If you do not want to store a configuration locally, you can provide the necessary information via command line parameters like so:

# this command will create a new bucket to store objects in
s3cmd --host=radosgw.public.os.wwu.de --host-bucket=radosgw.public.os.wwu.de --access_key=<ACCESS_KEY_GOES_HERE> --secret_key=<SECRET_KEY_GOES_HERE> mb s3://example-bucket-name/
# this command will list the buckets available in your account
s3cmd --host=radosgw.public.os.wwu.de --host-bucket=radosgw.public.os.wwu.de --access_key=<ACCESS_KEY_GOES_HERE> --secret_key=<SECRET_KEY_GOES_HERE> ls

This can get tedious rather quickly. A way to avoid having to input your credentials each time is to store them in a configuration file at ~/.s3cfg. The following is a configuration that will work with our default location (ms1), adjust the host names if you are accessing one of the others:

[default]
access_key = 123
host_base = radosgw.public.os.wwu.de
host_bucket = radosgw.public.os.wwu.de
secret_key = XYZ
check_ssl_certificate = True
check_ssl_hostname = True
delete_after = False
delete_after_fetch = False
delete_removed = False
use_https = True

This is just a subset of the available configuration options, refer to the official documentation for more information.

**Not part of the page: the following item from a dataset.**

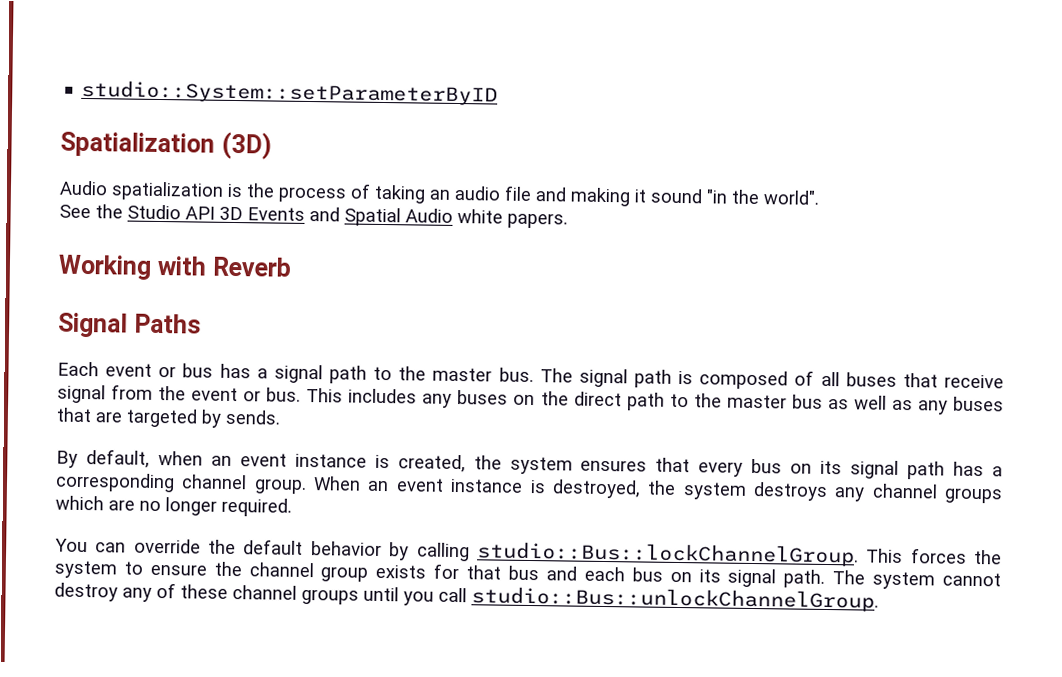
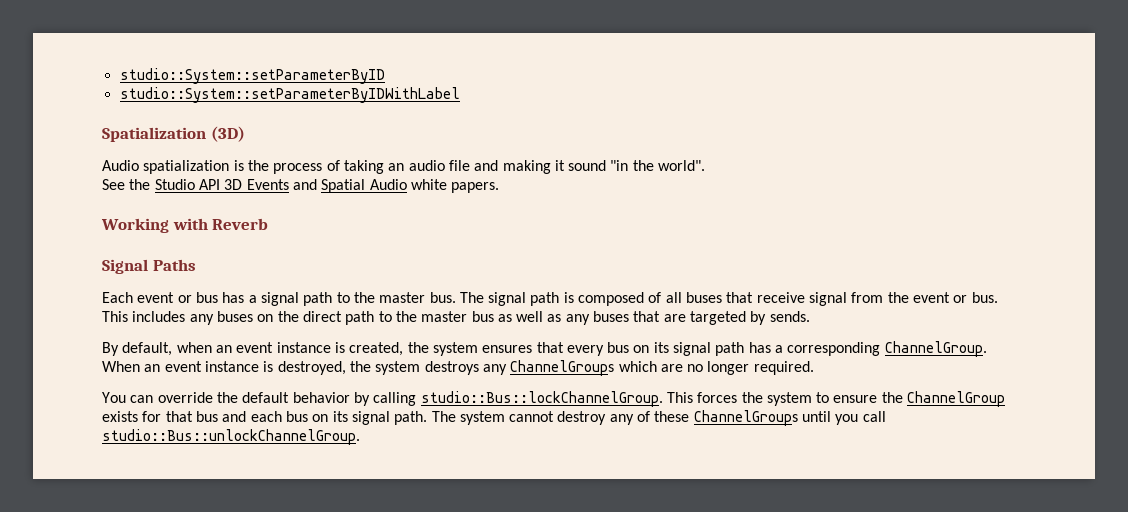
(499, 92) none -> [119,87,460,103] // studio::System::setParameterByIDWithLabel
[181,474,307,494] channel group. -> [884,341,987,357] ChannelGroup.
[871,483,1003,504] channel groups -> [510,360,615,376] ChannelGroups
[248,562,369,582] channel group -> [907,391,1006,407] ChannelGroup
[232,585,359,605] channel groups -> [693,410,798,426] ChannelGroups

Now that we have configured our s3cmd client, we can shorten the commands drastically:

# create a bucket
s3cmd mb s3://example-bucket-name
# store a file
s3cmd put backup.tar.gz s3://example-bucket-name
# list all buckets
s3cmd ls
# list the files in our bucket
s3cmd ls s3://example-bucket-name

# list all possible s3cmd commands and parameters
s3cmd --help

And this is pretty much it. Try creating and deleting buckets, storing files, downloading, and deleting them to get familiar with the tool. You will find advanced tutorials online, if you want to configure ACLs or set expiration policies on your files, so they are automatically deleted. You can do all of this using s3cmd.